Despite the the film’s flaws the acting of the main cast is brilliant; Michelle Yeoh learnt Burmese and studied 200 hours of footage to prepare for her role as Aung San Suu Kyi and it shows; she captures the spirit of the mother-of-two turned political activist flawlessly and draws the audience in with the later emotional sections of the film. David Thewlis, playing Aung San Suu Kyi’s husband, follows suit and there’s a believable chemistry between the two. The downside to this is that the acting of the supporting cast, which is comparable to a news reporter dully enunciating lines from a teleprompter, and stands out as particularly awful to the extent that it distracts from the actual plot.
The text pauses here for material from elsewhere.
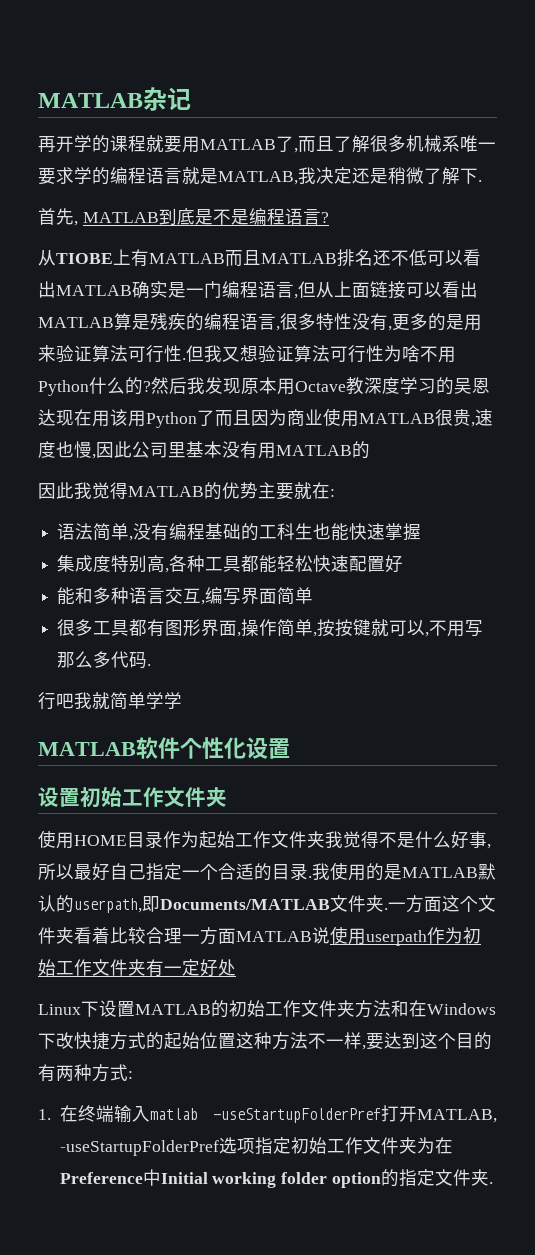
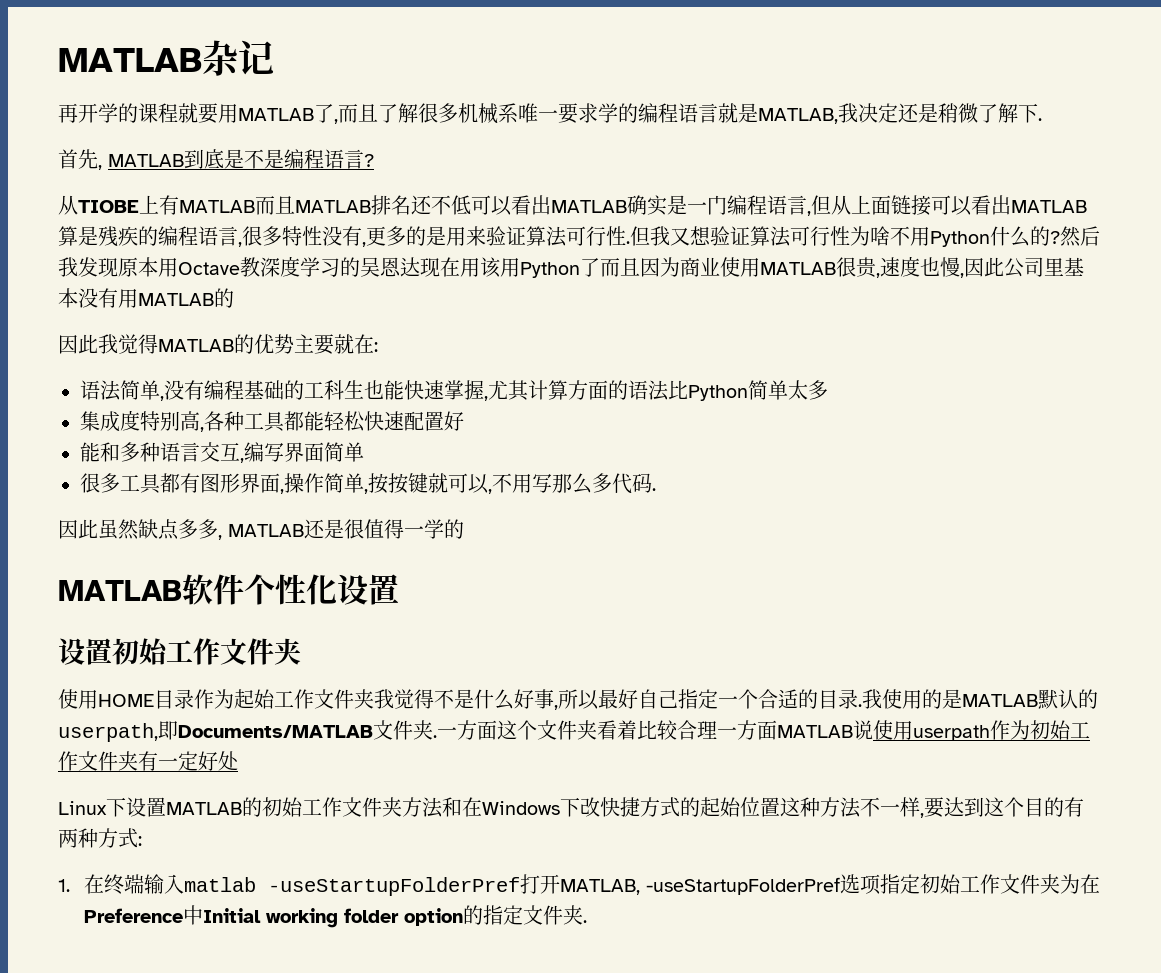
(422, 532) none -> [484,380,828,401] ,尤其计算方面的语法比Python简单太多
[38,692,182,710] 行吧我就简单学学 -> [58,519,464,540] 因此虽然缺点多多, MATLAB还是很值得一学的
No matter how good the acting may be, it fails to breathe life into the otherwise stale characters of The Lady. They become far to idealistic, Aung San Suu Kyi is a symbol of democracy, of peace and of motherhood and it’s not until the end of the film that she gains any kind of emotional depth. They work far better as living symbols than as actual people and ultimately the struggle of Burma is exemplified to the detriment of the characters who simply become a vehicle for political activism.
However, chaos is difficult to choreograph and, despite his best efforts, Beeson never really manages to capture the feeling of repression under a totalitarian dictator. At points the film even draws on the feeling of a feel-good film and, whilst 127 hours has shown us that feel-good and tragic motifs can be combined to create a heart-breaking experience, here it doesn’t quite fit.
Amidst these flaws The Lady does have it’s moments. However, one leaves the cinema with the feeling that Aung San Suu Kyi hasn’t received the cinematic debut she quite deserved.